The Changeability of Adolescent Same-Sex Attraction

Written By: Dr. N.E. Whitehead, Lower Hutt, New Zealand

There is substantial literature that the sexual orientation of adolescents is notoriously unstable, and this has been known since at the least the time of Kinsey. It is one of the basic facts that most people in this field know.

Kinsey (Pomeroy, 1972) found about 2% of his sample although homosexual at one time had made a “satisfactory heterosexual adjustment”. The degree of change in this varied. This should be compared with modern estimates that 2-3% of the population is gay or bisexual, which is the standard estimate, based mainly on about 30 surveys from the ‘90s. This means a substantial fraction experience changes of various sorts. Kinsey found many of these changes were even as adults.

It was the standard psychological opinion even in the middle of the 20th century that adolescent sexuality was fluid, as shown by the following forthright comment from (Barnhouse, 1977)

"It is impossible for me to state strongly enough that to present this model to young people, or to allow them - as often happens in the contemporary climate of open discussion - to imagine that their transitory adolescent experiments are truly indicative of a settled homosexual disposition, is not only evidence of psychiatric ignorance, but is specifically wicked as well." (p153-154)

The work of  (Bell & Weinberg, 1978) showed very similarly to Kinsey that substantial numbers of  people made changes in orientation and approximately half of those initially thinking themselves homosexual declared themselves heterosexual as adult. There was also similar movement in the opposite direction, but only about 2% of those initially thinking themselves heterosexual changed to homosexual.

This essentially has become a rule of thumb in the field at least when considering adults. As given by Sandfort (Sandfort, 1997) and (Whitehead & Whitehead, 1999,2010) half of those initially thinking themselves homosexual become heterosexual when adult.

However work specifically on adolescent’s gives higher changeability.

The quoted work of Remafedi looked at 12 year-olds who would be expected to be even more unstable than adolescents. An estimate that 85% changed orientation, or perhaps more accurately attractions, is inherently reasonable.

The most detailed study to date is a very large longitudinal study by (Savin-Williams & Ream, 2007) who found changes in attraction so great even between ages 16 and 17 that they queried whether the concept of  sexual orientation had any meaning for those with same-sex attractions. In considerable contrast those with opposite sex attractions overwhelmingly retained them from year to year. From ages 17-21 those with some initial same sex attraction (this includes those with concurrent opposite-sex attraction) 75% changed to opposite sex attraction only. This is within error the same as the 85% figure which is the current object of debate.

The authors of the cited 85% calculation do not seem to have known of the existence of the 2007 study. 

It can of course be queried whether adolescent attraction has any meaning at all, but the adolescents in these surveys certainly experienced them as real for them. But for the question “are they stable?” The conclusion from the above survey is that the answer is overwhelmingly yes for opposite sex attraction and overwhelmingly no for same sex attraction.

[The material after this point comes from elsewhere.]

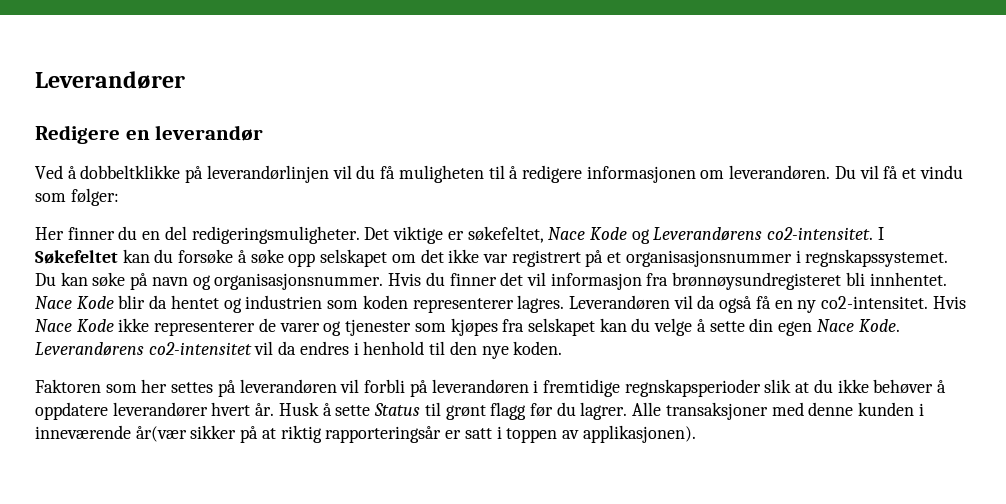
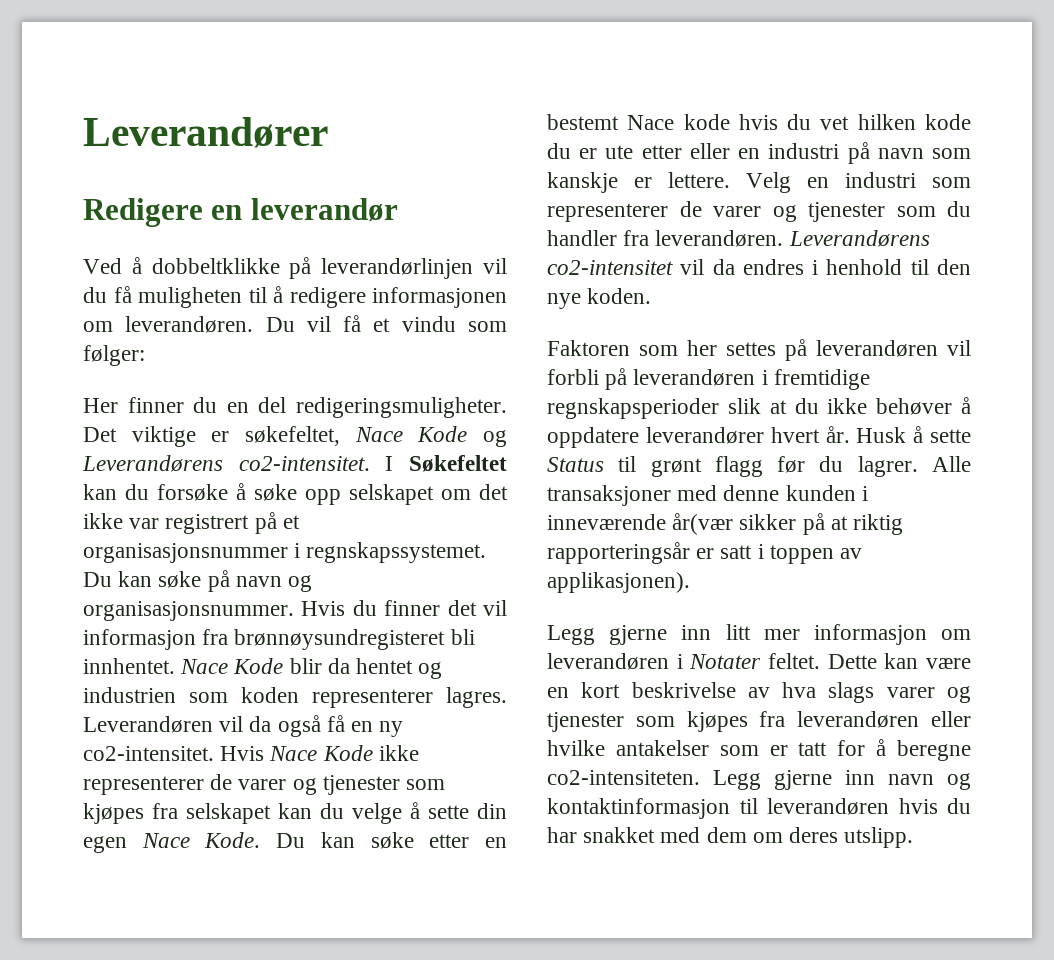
+ Du kan søke etter en bestemt Nace kode hvis du vet hilken kode du er ute etter eller en industri på navn som kanskje er lettere. Velg en industri som representerer de varer og tjenester som du handler fra leverandøren.
+ Legg gjerne inn litt mer informasjon om leverandøren i Notater feltet. Dette kan være en kort beskrivelse av hva slags varer og tjenester som kjøpes fra leverandøren eller hvilke antakelser som er tatt for å beregne co2-intensiteten. Legg gjerne inn navn og kontaktinformasjon til leverandøren hvis du har snakket med dem om deres utslipp.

It is obviously a matter deserving serious consideration whether it makes sense to give permanent legal status to something so changeable. 

 

A survey of these and further related references is found in chapter 12 of My Genes Made Me Do It, which is available to download for free here: www.mygenes.co.nz.

 

Reference List

 

1.    Barnhouse, R. T. (1977). Homosexuality: A Symbolic Confusion. New York: Seabury Press.

2.    Bell, A. P., & Weinberg, M. S. (1978). Homosexualities. A Study Of Diversity Among Men And Women. New York: Simon and Schuster.

3.    Pomeroy, W. B. (1972). Dr. Kinsey and the Institute for Sex Research. New York: Harper and Row.

4.    Sandfort, T. G. M. (1997). Sampling male homosexuality. J. Bancroft ((ed.)), Researching Sexual Behavior: Methodological Issues (pp. 261-275). Bloomington, Indiana.  Indiana University Press.

5.    Savin-Williams, R. C., & Ream, G. L. (2007). Prevalence and Stability of Sexual Orientation Components During Adolescence and Young Adulthood. Archives of Sexual Behavior, 36, 385-394.

6.    Whitehead, N. E., & Whitehead, B. K. (1999). My Genes Made Me Do It! Layfayette, Louisiana: Huntington House. 2nd edition (2010), available at www.mygenes.co.nz.